It may not be too long before ‘green stocks’ make themselves a market-moving category - much in the league of banking, housing or oil scrips - on the China bourses. This could easily start off a trend where ‘green’ gets equated with ‘smart economics.’
One of the swift and positive impacts of the 18th Communist Party of China congress has been on the ‘green sector’, what with the ecological agenda getting catapulted to the top of the country’s development plan. Analysts have been quick to point out that the capital market will possibly turn its attention to shares of companies involved in environment protection, energy conservation, water and forestry, as they become major investment options for the long term.

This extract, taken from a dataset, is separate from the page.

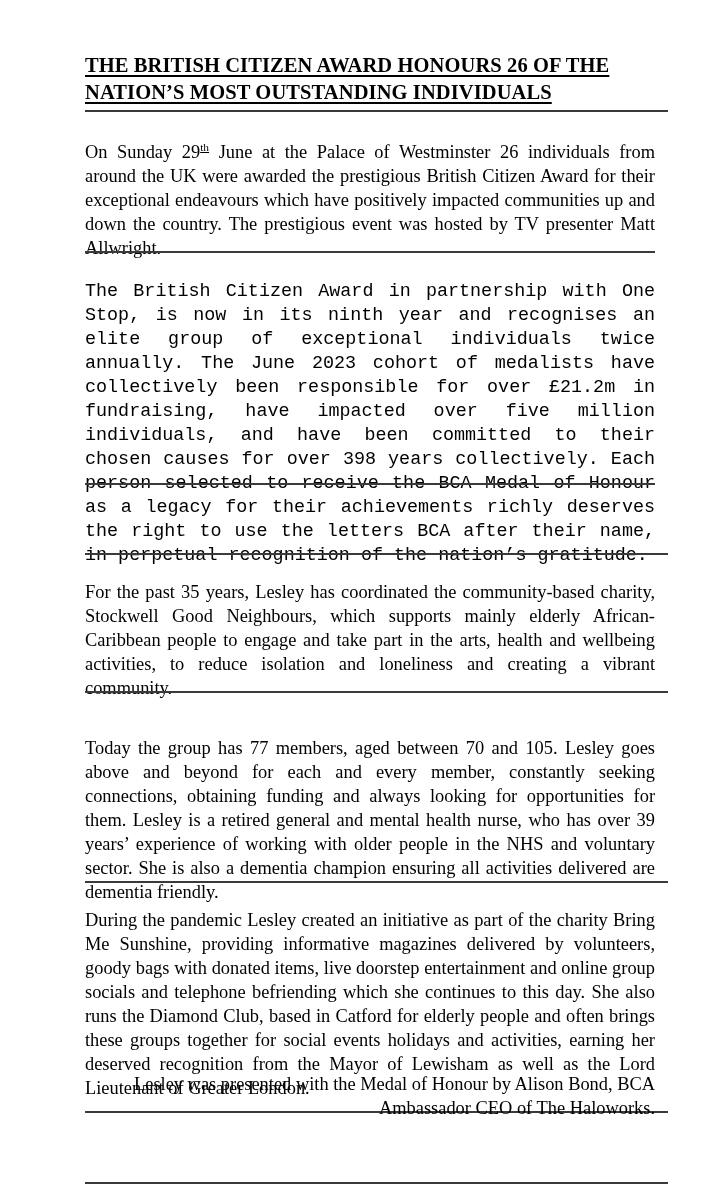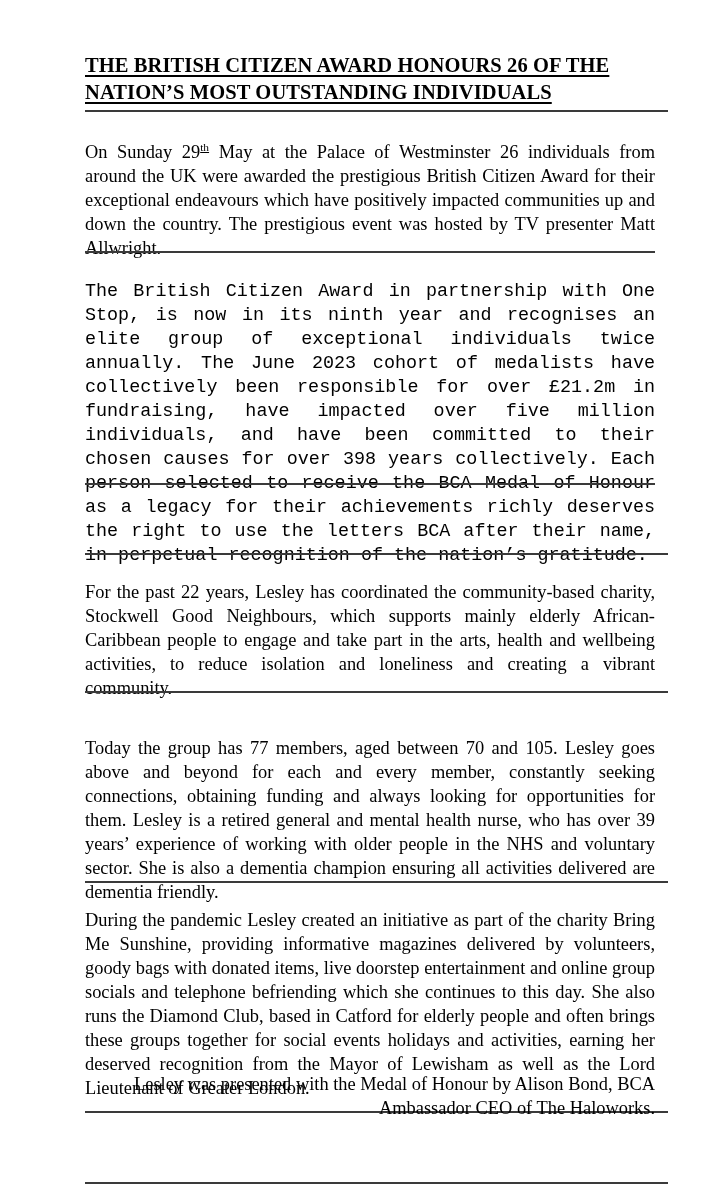"May at the Palace of" span { text: May -> June }
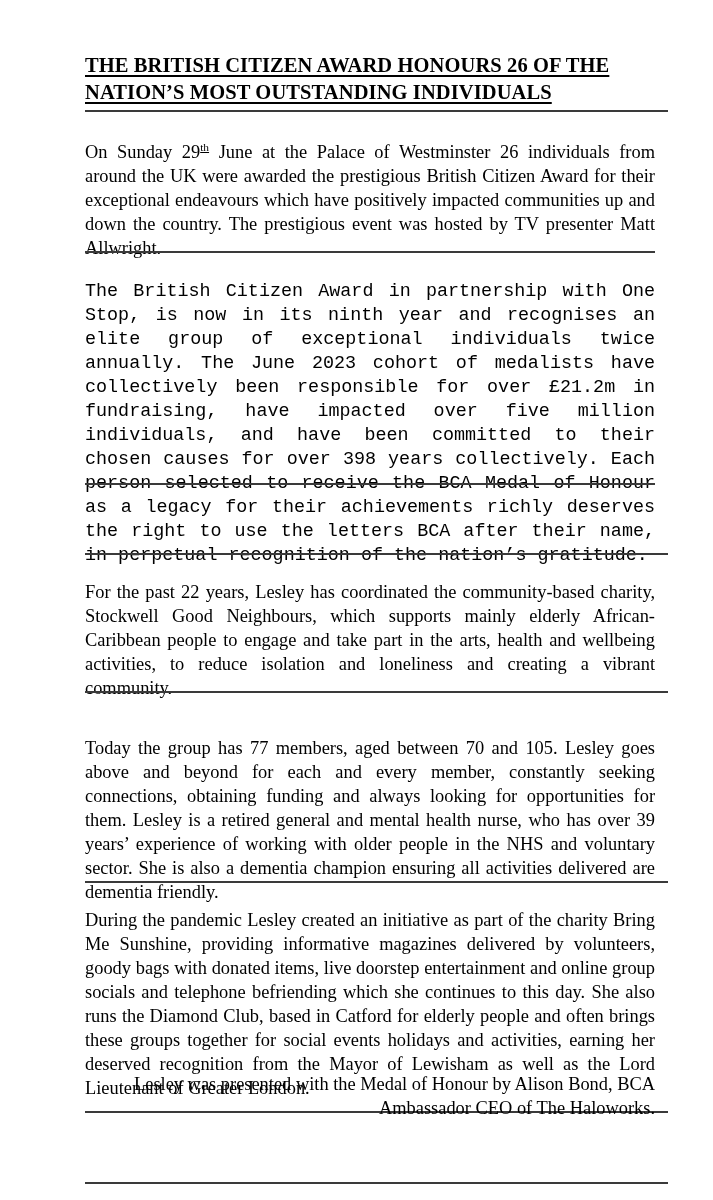"For the past 22 years," p.para { text: 22 -> 35 }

At the start of the week, some of these companies outperformed the Shanghai Composite, with lesser known ‘green’ firms surging 8 to 10 percent, which is the daily limit. Impressive estimates contributed to this ‘light at the end of tunnel’ signal for the beleaguered Shanghai bourse. Up to 8 trillion yuan will be invested in the development of China’s green economy until 2015, according to public announcements from different government bodies.
More to ‘make’
Chinese planners have been at a crossroads, trying to decide if they are willing to sacrifice economic growth to ensure energy efficiency and conservation. But unlike the US, where the environmental agenda is mired in controversy, China has little trouble making its transition to a model focused on energy conservation because it has worked out some ‘smart economics’ in reaching its ‘clean’ goals.
China has to maintain an average economic growth rate of around 7 percent annually, compared with the double-digit it has clocked over the last decade. This time too it is sticking to its time-tested formula of manufacturing clean technologies, spawning a whole lot of new economic activity. This green transition in China’s manufacturing model will have global relevance since production will look at domestic as well as export markets. In 2009, China overtook the United States for the first time as the largest investor in clean technologies industries. This volume will only grow because planners realize only too well that just because development is green, doesn’t mean it cannot be fast.
Demand for energy, and the price of it, is increasing throughout the world, and in these circumstances, technology that uses energy more efficiently will not only help China spend less on oil imports but also give it business and export opportunities. It can move out of lower-end export goods, such as clothes and shoes and concentrate on sending out more technologically advanced goods. Also, lower energy costs paid by citizens can also free up new purchasing power for more consumer items - something that China is trying hard to achieve.
Untapped potential
Since 2011, energy efficiency has improved in the country - energy consumption per unit GDP declined by some 13 per cent. Over the past ten years, the wind-power grid installed capacity increased by 100 times, to the current 45 million kilowatts per year. The installed capacity of solar-power also increased in the past 10 years, from 45,000 kW to about 2 million kW.
But whereas the new energy sector has received enough attention, there is another niche market that is waiting to be unlocked - that is in real estate. The government has already imposed extremely high requirements on energy efficiency in its 12th Five-Year Plan with the building sector classified as one of the three major sectors that will drive the country’s energy efficiency, apart from transport and industry.
Buildings present great potential for energy savings by refurbishing existing ones and establishing stricter building codes. The Chinese buildings market is beginning to adopt the international LEED (Leadership in Energy and Environmental Design) standard for high performance green buildings. China requires nearly half its new buildings to be ‘green’ by 2015. This nascent trend will spawn an entire market demand for new materials - sweet music to companies dealing in advanced materials.
The writers is a freelance journalist based in China.